<<<<

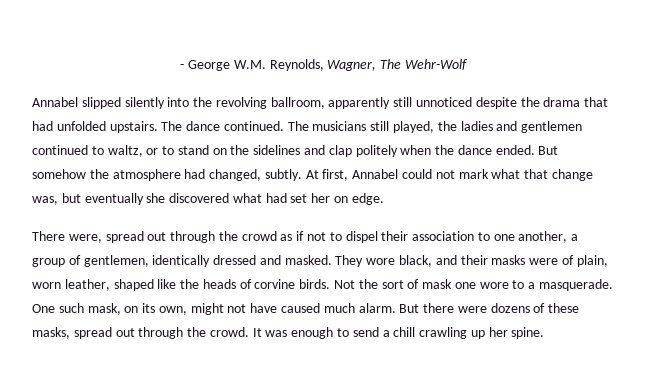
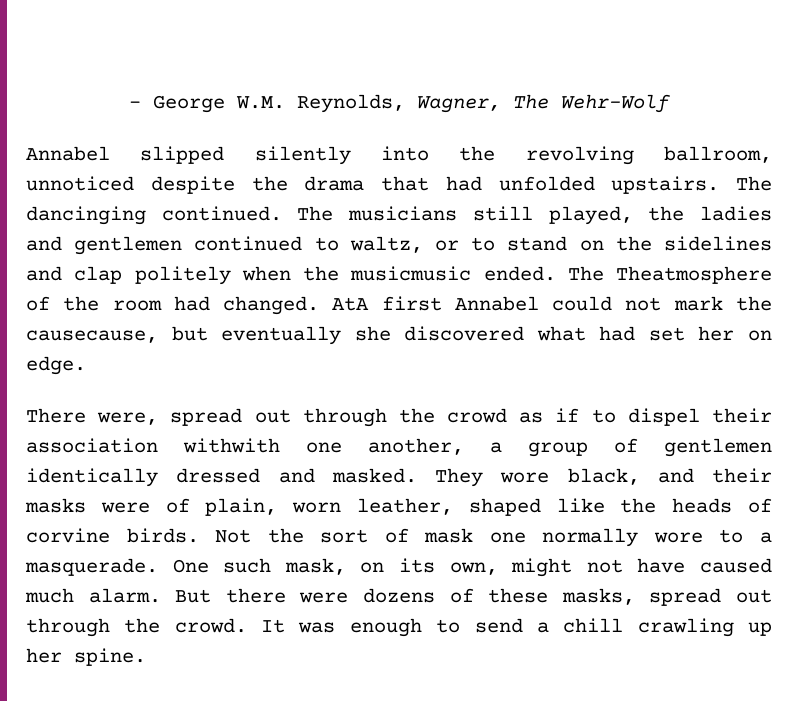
- Annabel slipped silently into the revolving ballroom, apparently still unnoticed despite the drama that had unfolded upstairs.
+ Annabel slipped silently into the revolving ballroom, unnoticed despite the drama that had unfolded upstairs.
- The dance continued.
+ The dancinging continued.
- The musicians still played, the ladies and gentlemen continued to waltz, or to stand on the sidelines and clap politely when the dance ended. But somehow the atmosphere had changed, subtly. At first, Annabel could not mark what that change was, but eventually she discovered what had set her on edge.
+ The musicians still played, the ladies and gentlemen continued to waltz, or to stand on the sidelines and clap politely when the musicmusic ended. The Theatmosphere of the room had changed. AtA first Annabel could not mark the causecause, but eventually she discovered what had set her on edge.
- There were, spread out through the crowd as if not to dispel their association to one another, a group of gentlemen, identically dressed and masked.
+ There were, spread out through the crowd as if to dispel their association withwith one another, a group of gentlemen identically dressed and masked.
- Not the sort of mask one wore to a masquerade.
+ Not the sort of mask one normally wore to a masquerade.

>>>>

What the task requires
In the material above, find the line containing "revolving ballroom, unnoticed" and the line containing "The dancinging continued.", then write out exactly those two lines and every line between them, and nothing more.

Expected answer
+ Annabel slipped silently into the revolving ballroom, unnoticed despite the drama that had unfolded upstairs.
- The dance continued.
+ The dancinging continued.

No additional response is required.